▶ Provided data:
**********

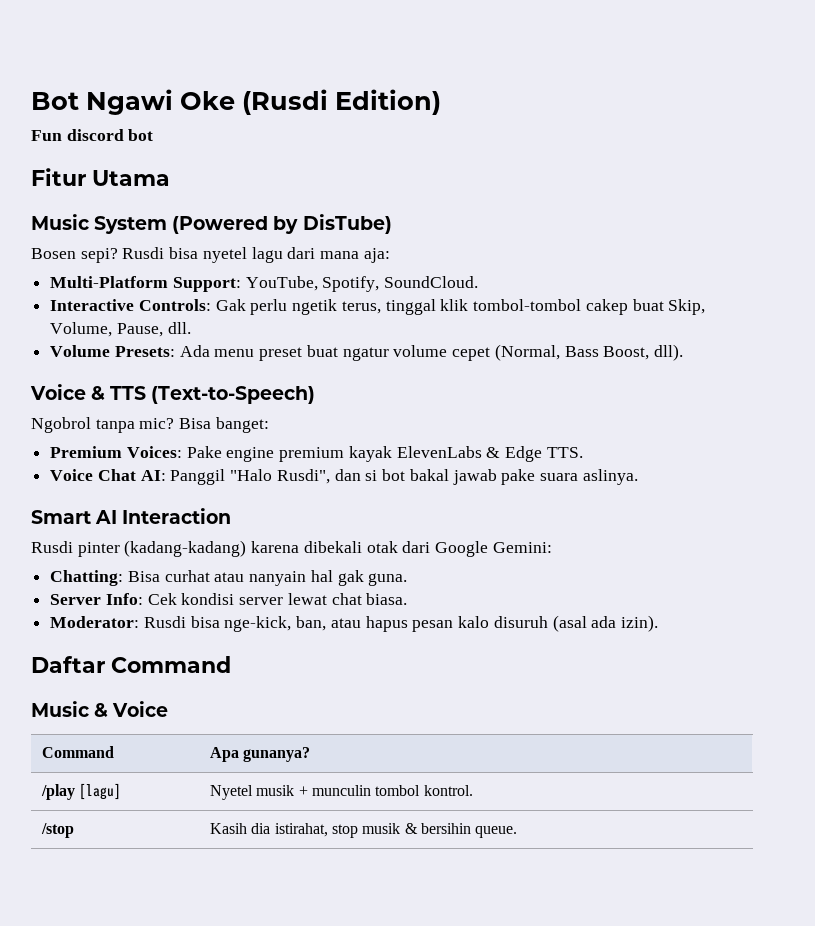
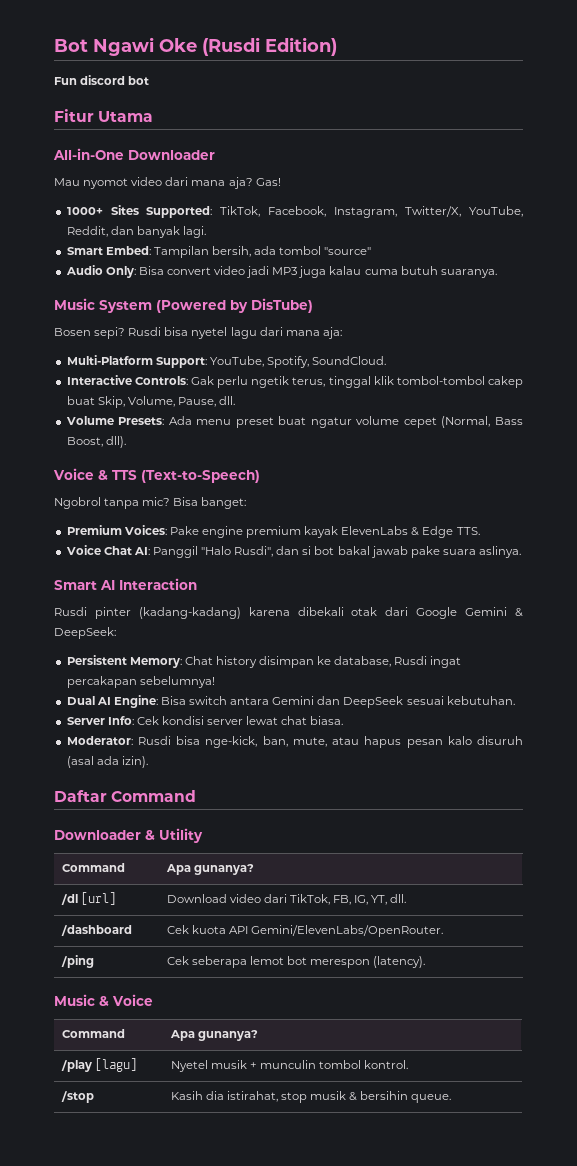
+ All-in-One Downloader
+ Mau nyomot video dari mana aja? Gas!
+ 1000+ Sites Supported: TikTok, Facebook, Instagram, Twitter/X, YouTube, Reddit, dan banyak lagi.
+ Smart Embed: Tampilan bersih, ada tombol "source"
+ Audio Only: Bisa convert video jadi MP3 juga kalau cuma butuh suaranya.
- Rusdi pinter (kadang-kadang) karena dibekali otak dari Google Gemini:
- Chatting: Bisa curhat atau nanyain hal gak guna.
+ Rusdi pinter (kadang-kadang) karena dibekali otak dari Google Gemini & DeepSeek:
+ Persistent Memory: Chat history disimpan ke database, Rusdi ingat percakapan sebelumnya!
+ Dual AI Engine: Bisa switch antara Gemini dan DeepSeek sesuai kebutuhan.
- Moderator: Rusdi bisa nge-kick, ban, atau hapus pesan kalo disuruh (asal ada izin).
+ Moderator: Rusdi bisa nge-kick, ban, mute, atau hapus pesan kalo disuruh (asal ada izin).
+ Downloader & Utility
+ Command | Apa gunanya?
+ /dl [url] | Download video dari TikTok, FB, IG, YT, dll.
+ /dashboard | Cek kuota API Gemini/ElevenLabs/OpenRouter.
+ /ping | Cek seberapa lemot bot merespon (latency).

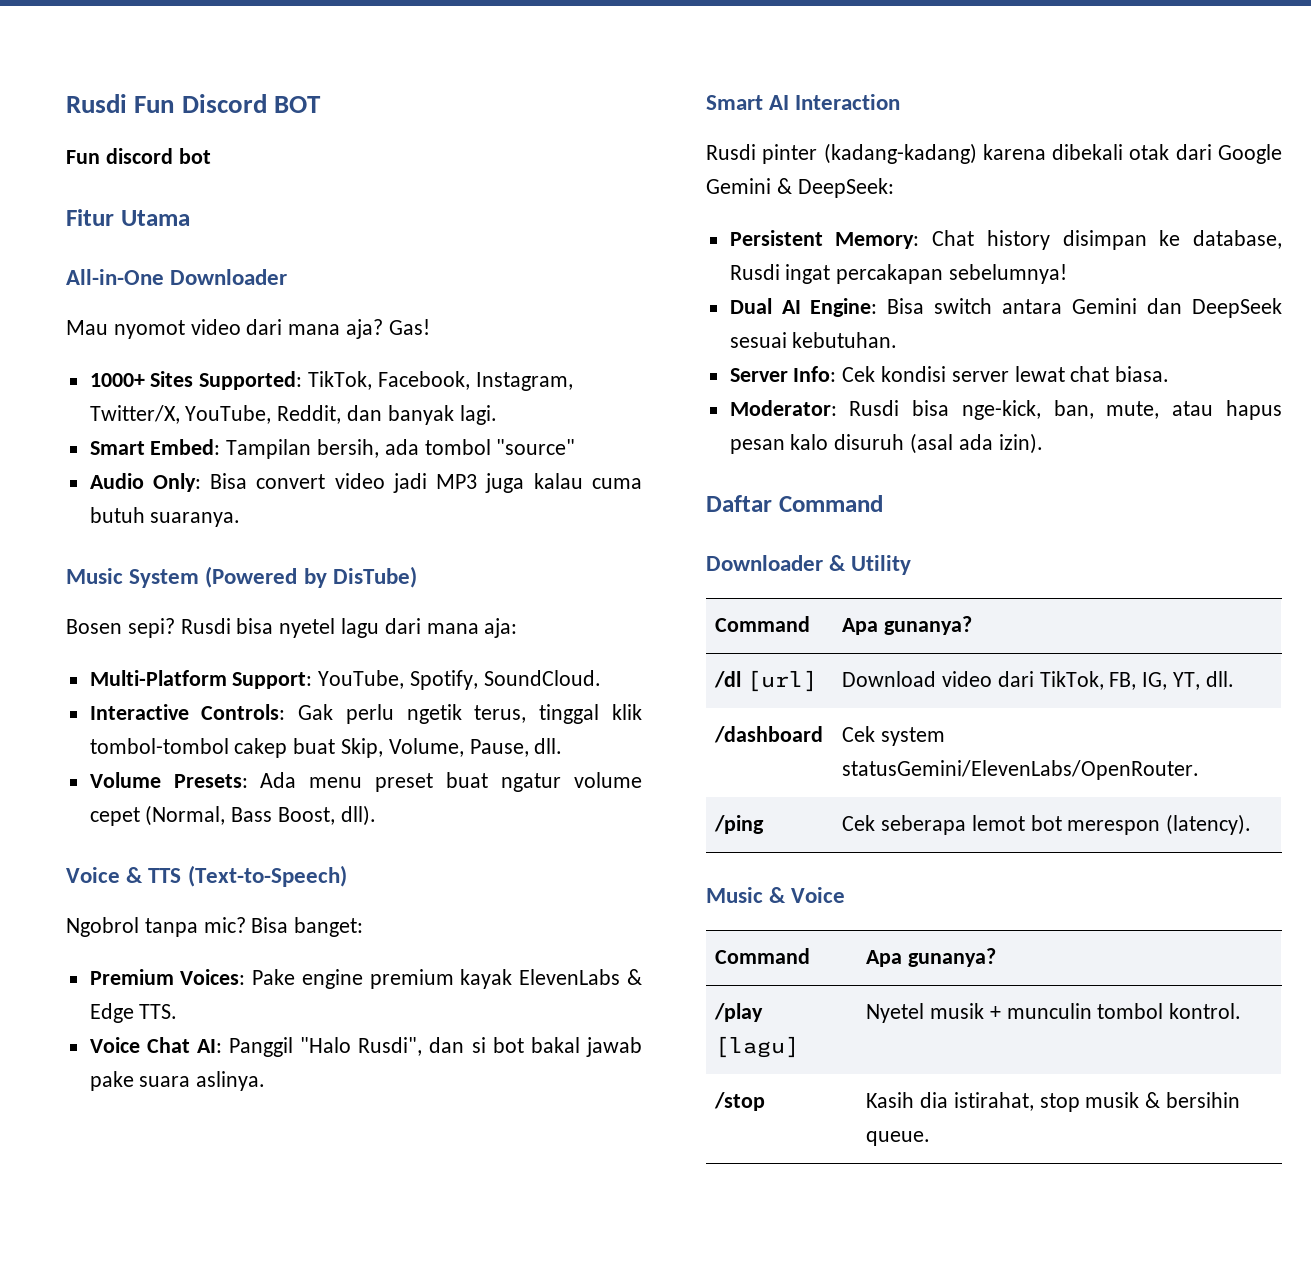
- Bot Ngawi Oke (Rusdi Edition)
+ Rusdi Fun Discord BOT
- /dashboard | Cek kuota API Gemini/ElevenLabs/OpenRouter.
+ /dashboard | Cek system statusGemini/ElevenLabs/OpenRouter.

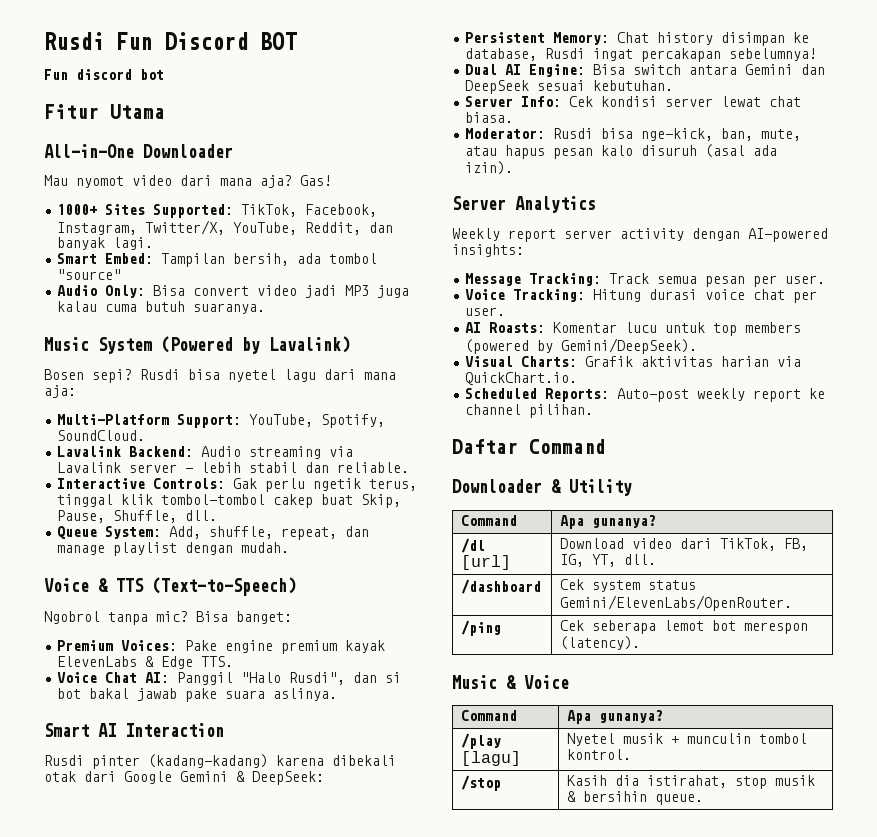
- Music System (Powered by DisTube)
+ Music System (Powered by Lavalink)
+ Lavalink Backend: Audio streaming via Lavalink server - lebih stabil dan reliable.
- Interactive Controls: Gak perlu ngetik terus, tinggal klik tombol-tombol cakep buat Skip, Volume, Pause, dll.
- Volume Presets: Ada menu preset buat ngatur volume cepet (Normal, Bass Boost, dll).
+ Interactive Controls: Gak perlu ngetik terus, tinggal klik tombol-tombol cakep buat Skip, Pause, Shuffle, dll.
+ Queue System: Add, shuffle, repeat, dan manage playlist dengan mudah.
+ Server Analytics
+ Weekly report server activity dengan AI-powered insights:
+ Message Tracking: Track semua pesan per user.
+ Voice Tracking: Hitung durasi voice chat per user.
+ AI Roasts: Komentar lucu untuk top members (powered by Gemini/DeepSeek).
+ Visual Charts: Grafik aktivitas harian via QuickChart.io.
+ Scheduled Reports: Auto-post weekly report ke channel pilihan.
- /dashboard | Cek system statusGemini/ElevenLabs/OpenRouter.
+ /dashboard | Cek system status Gemini/ElevenLabs/OpenRouter.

**********

▶ Task directions: Only the lines between the one with "Fun Discord BOT" and the one with "stabil dan reliable.", those two included, get copied from the material above. Keep it exact and free of pictures.

▶ Result:
+ Rusdi Fun Discord BOT
- /dashboard | Cek kuota API Gemini/ElevenLabs/OpenRouter.
+ /dashboard | Cek system statusGemini/ElevenLabs/OpenRouter.

- Music System (Powered by DisTube)
+ Music System (Powered by Lavalink)
+ Lavalink Backend: Audio streaming via Lavalink server - lebih stabil dan reliable.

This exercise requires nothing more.